Towards Parameter-free Distributed Optimization: a Port-Hamiltonian Approach
Rodrigo Aldana-López, Alessandro Macchelli, Giuseppe Notarstefano, Rosario Aragüés, Carlos Sagüés
TL;DR
This work tackles parameter-free distributed consensus optimization by casting the problem in a port-Hamiltonian systems (PHS) framework, deriving continuous-time dynamics that leverage passivity to ensure convergence to the optimizer of $\sum_i f_i(\bm{\theta})$. It then introduces a parameter-free discrete-time discretization, the Mixed Implicit Discretization (MID), built on discrete gradients to preserve the equilibrium and stability for any $\tau>0$. MID additionally enables fully distributed computation by avoiding dependence on neighbors’ future states, with LMIs providing tractable conditions for convergence. Numerical experiments show that MID achieves faster convergence than conventional discretizations and existing discrete-time methods, especially at larger step sizes, highlighting the practical impact of parameter-free, energy-based design in distributed optimization.
Abstract
This paper introduces a novel distributed optimization technique for networked systems, which removes the dependency on specific parameter choices, notably the learning rate.

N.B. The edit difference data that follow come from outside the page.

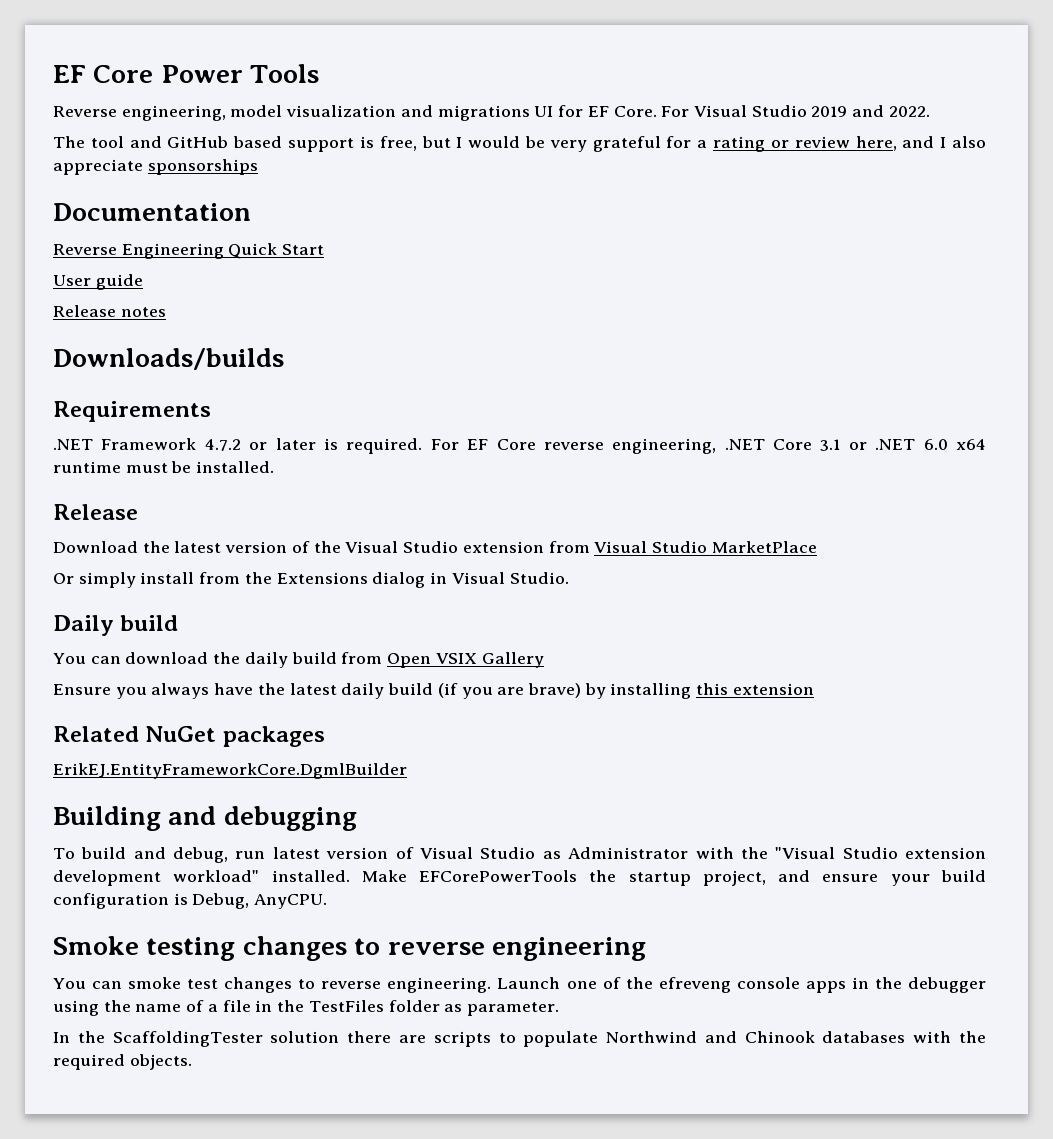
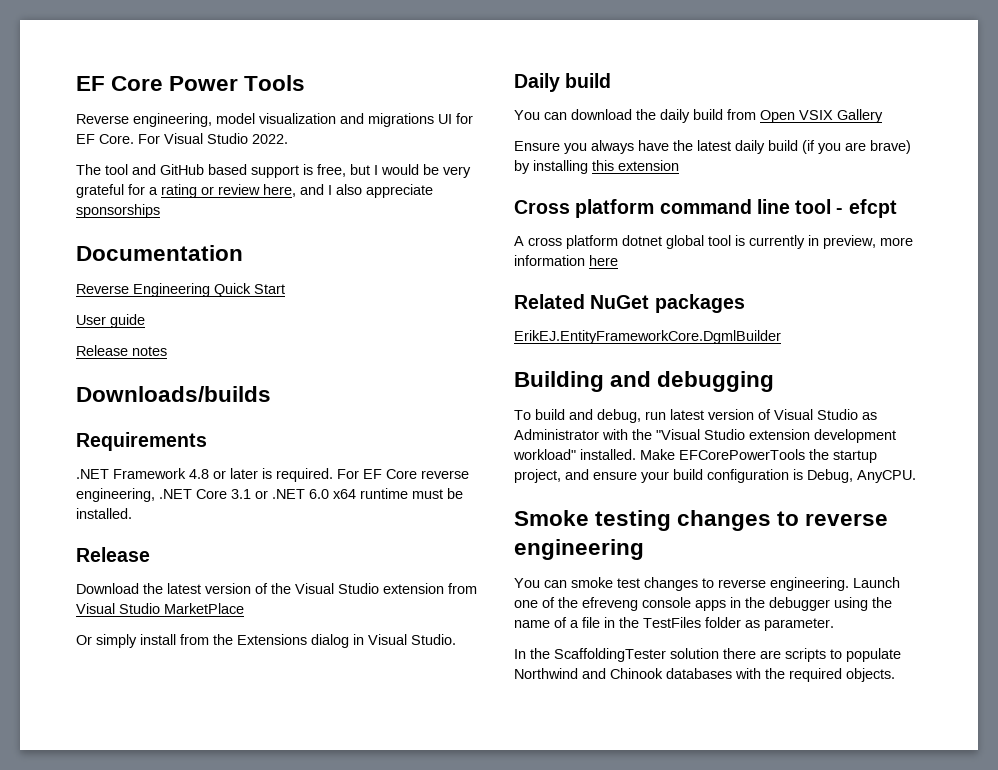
- For Visual Studio 2019 and 2022.
+ For Visual Studio 2022.
- .NET Framework 4.7.2 or later is required.
+ .NET Framework 4.8 or later is required.
+ Cross platform command line tool - efcpt
+ A cross platform dotnet global tool is currently in preview, more information here

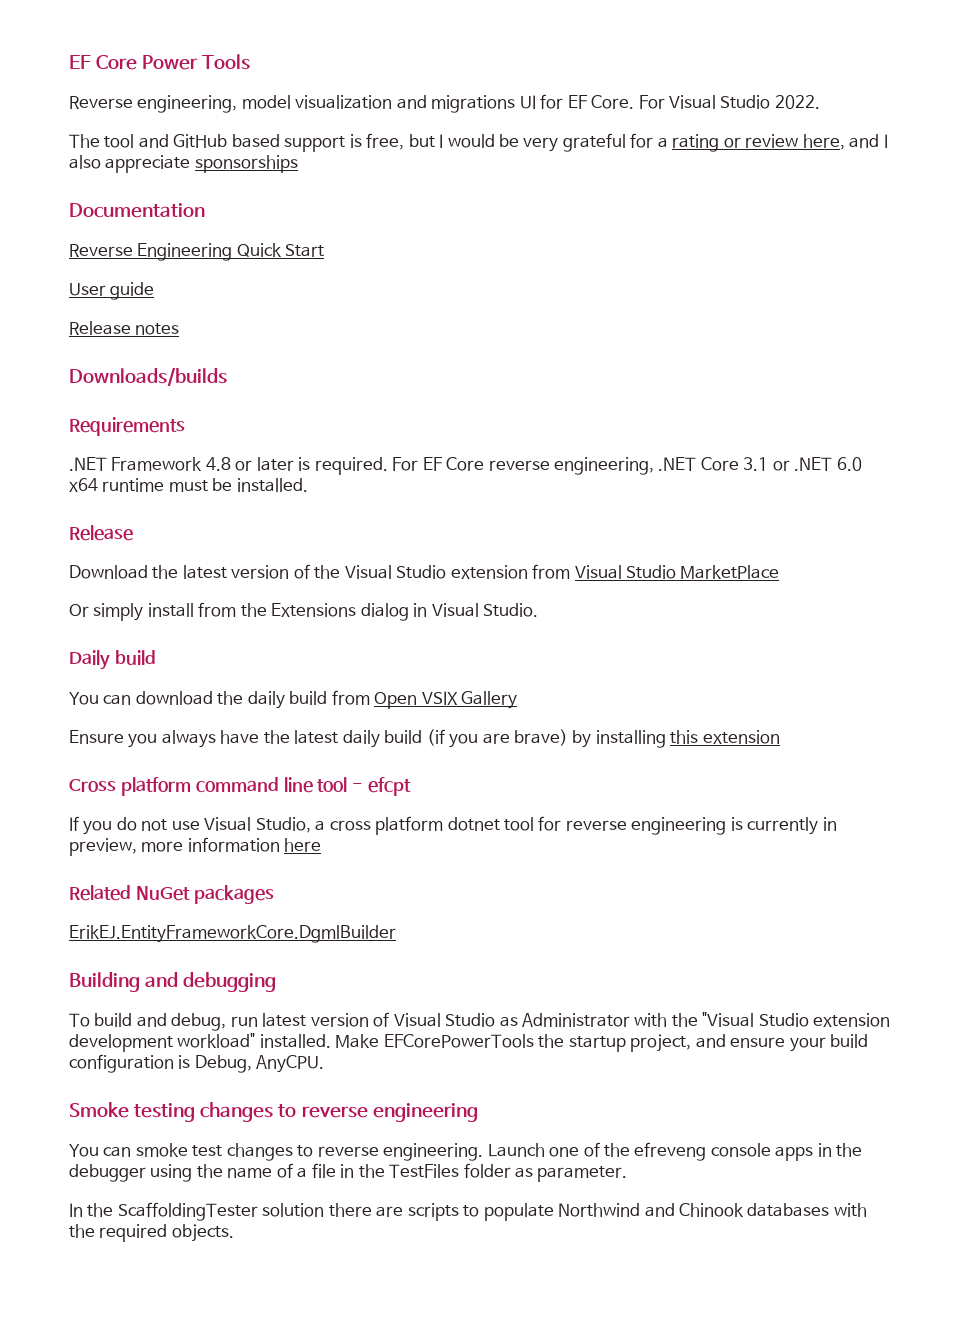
- A cross platform dotnet global tool is currently in preview, more information here
+ If you do not use Visual Studio, a cross platform dotnet tool for reverse engineering is currently in preview, more information here

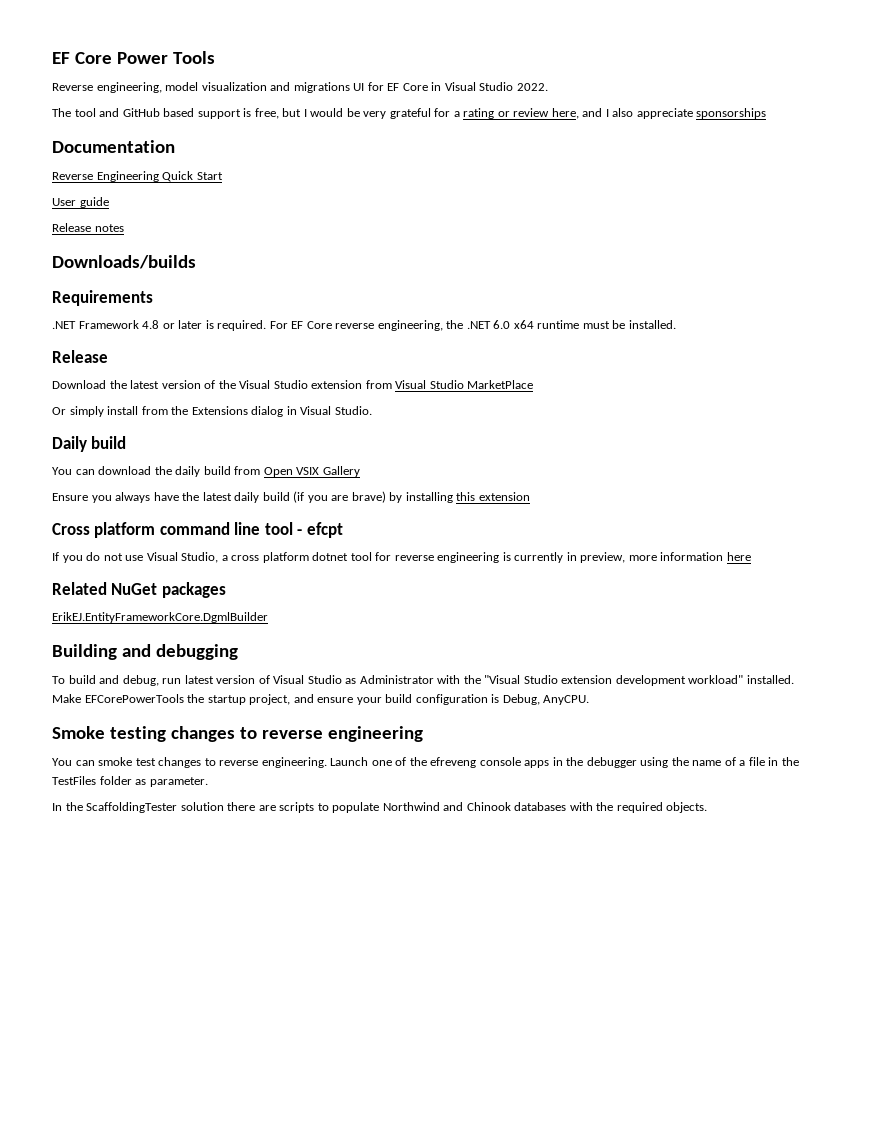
- Reverse engineering, model visualization and migrations UI for EF Core. For Visual Studio 2022.
+ Reverse engineering, model visualization and migrations UI for EF Core in Visual Studio 2022.
- For EF Core reverse engineering, .NET Core 3.1 or .NET 6.0 x64 runtime must be installed.
+ For EF Core reverse engineering, the .NET 6.0 x64 runtime must be installed.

Traditional parameter selection strategies in distributed optimization often lead to conservative performance, characterized by slow convergence or even divergence if parameters are not properly chosen. In this work, we propose a systems theory tool based on the port-Hamiltonian formalism to design algorithms for consensus optimization programs. Moreover, we propose the Mixed Implicit Discretization (MID), which transforms the continuous-time port-Hamiltonian system into a discrete time one, maintaining the same convergence properties regardless of the step size parameter. The consensus optimization algorithm enhances the convergence speed without worrying about the relationship between parameters and stability. Numerical experiments demonstrate the method's superior performance in convergence speed, outperforming other methods, especially in scenarios where conventional methods fail due to step size parameter limitations.